Ritual, prayer and the pursuit of the divine is liberation work in practise. This is a co-weaving of wisdom from our histories into the daily ritual of living and the tapestry of our collective yearnings for a liberated future.

Afro-spirituality is the sacred dance of our ancestors, it is the beating heart of faith and hope, it is the radical living blueprint of black resistance work, the practise and commitment to an unwavering belief in the liberatory force of spirit.

History has revealed to us that the most notable revolts of black people, the liberation work of our diasporic freedom fighters and revolutionary leaders, were all rooted in faith in divine justice, the freedom of a world that did not yet exist. Their leadership was solidified in co-collaboration with their spiritual practise and the power of conjour and collaboration with divine forces.

From Nzinga, Yaa Asantewaa and Muhumuza the warrior Queens of Africa who lead rebellions against patriarchal, colonial forces to Nat Turner’s Southampton Insurrection, Queen Nannys’ emancipation of the Jamaican Maroons,

Harriet Tubmans’ abolitionist activism and Voodoo priestess Cécile Fatimans’ prophesies that catalysed the Haitian revolution.The revolutionary leadership of our ancestors was rooted in intentional co-conspiracies with spirit. Afro-spiritual principles can be seen as the scaffolding for the legacies of liberation and revolution theology that have guided our prolific leaders from capture to emancipation, from colonised to liberated.

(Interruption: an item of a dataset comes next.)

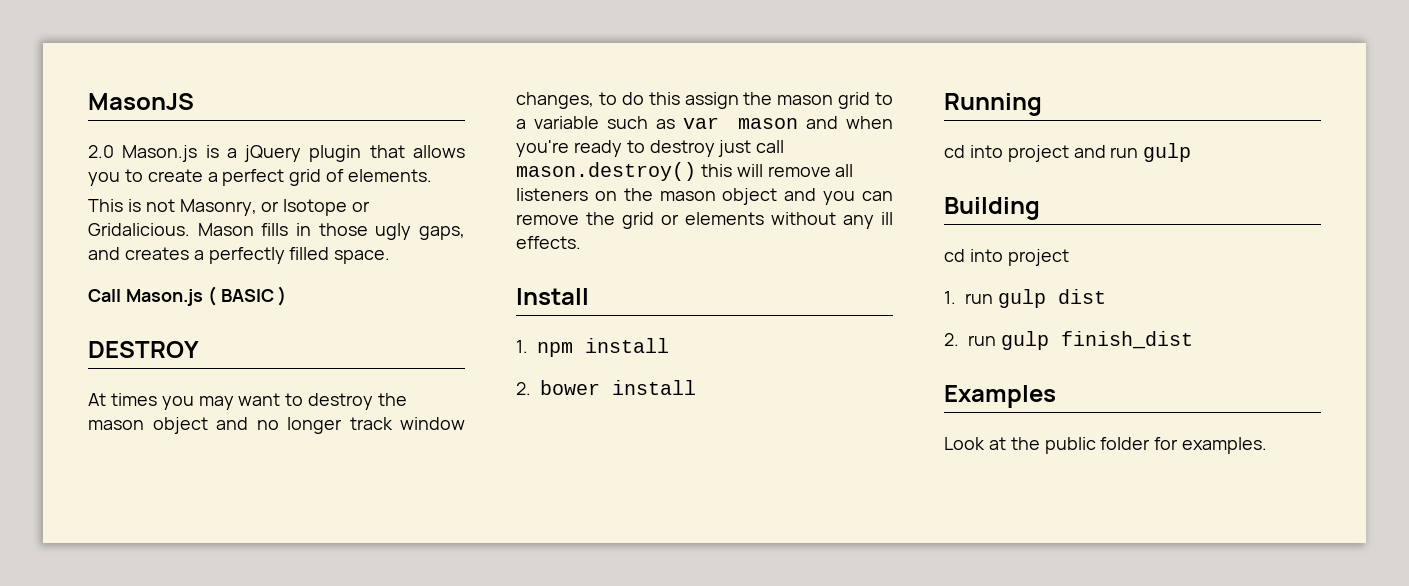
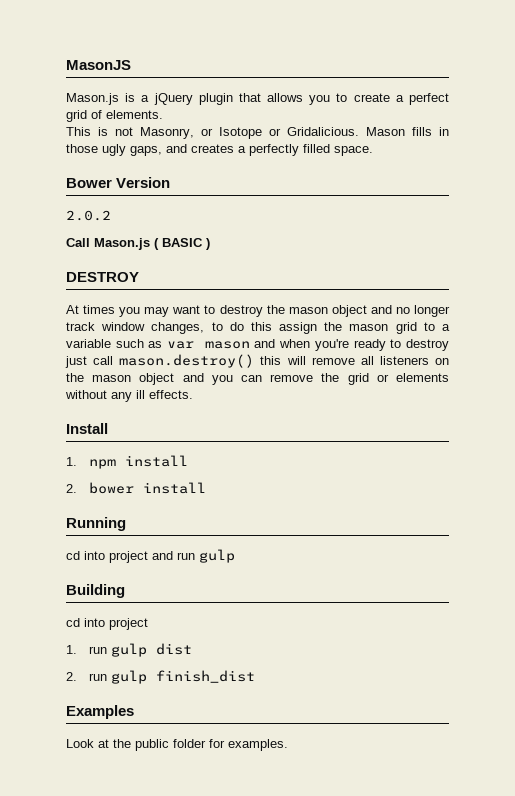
- 2.0 Mason.js is a jQuery plugin that allows you to create a perfect grid of elements.
+ Mason.js is a jQuery plugin that allows you to create a perfect grid of elements.
+ Bower Version
+ 2.0.2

Art: Mami Water Wooden Sculpture (Origins Ghana)

Faith work is spiritual work. By watering the seeds of our cultural faith based traditions, we tend to our gardens of hope, we put revolution into practise. We emancipate our spirit from the capture of colonial-capitalist-modernity.

We allow ourselves the full breadth of our dreams, we create the playground for the physical manifestations of our Afro-futurist longings. Afro-diasporic spiritual traditions should be celebrated as the radical resistance frameworks that they are. As we continue to witness and experience the violence, the progressive dehumanisation of black and brown bodies by oppressive forces, the psychological and spiritual warfare initiated to sever us from our hope, to eradicate and diminish our spirit, to lure us in fear to a life sentence of submission and capture, our collective ancestors continue to wield a rally cry for the reclamation and utility of our ancient tools.

The striping away of our individual spiritual essence, the untethering of our connection to spirit has been a constant and consistent violent force of domination and oppression of the colonial paradigm.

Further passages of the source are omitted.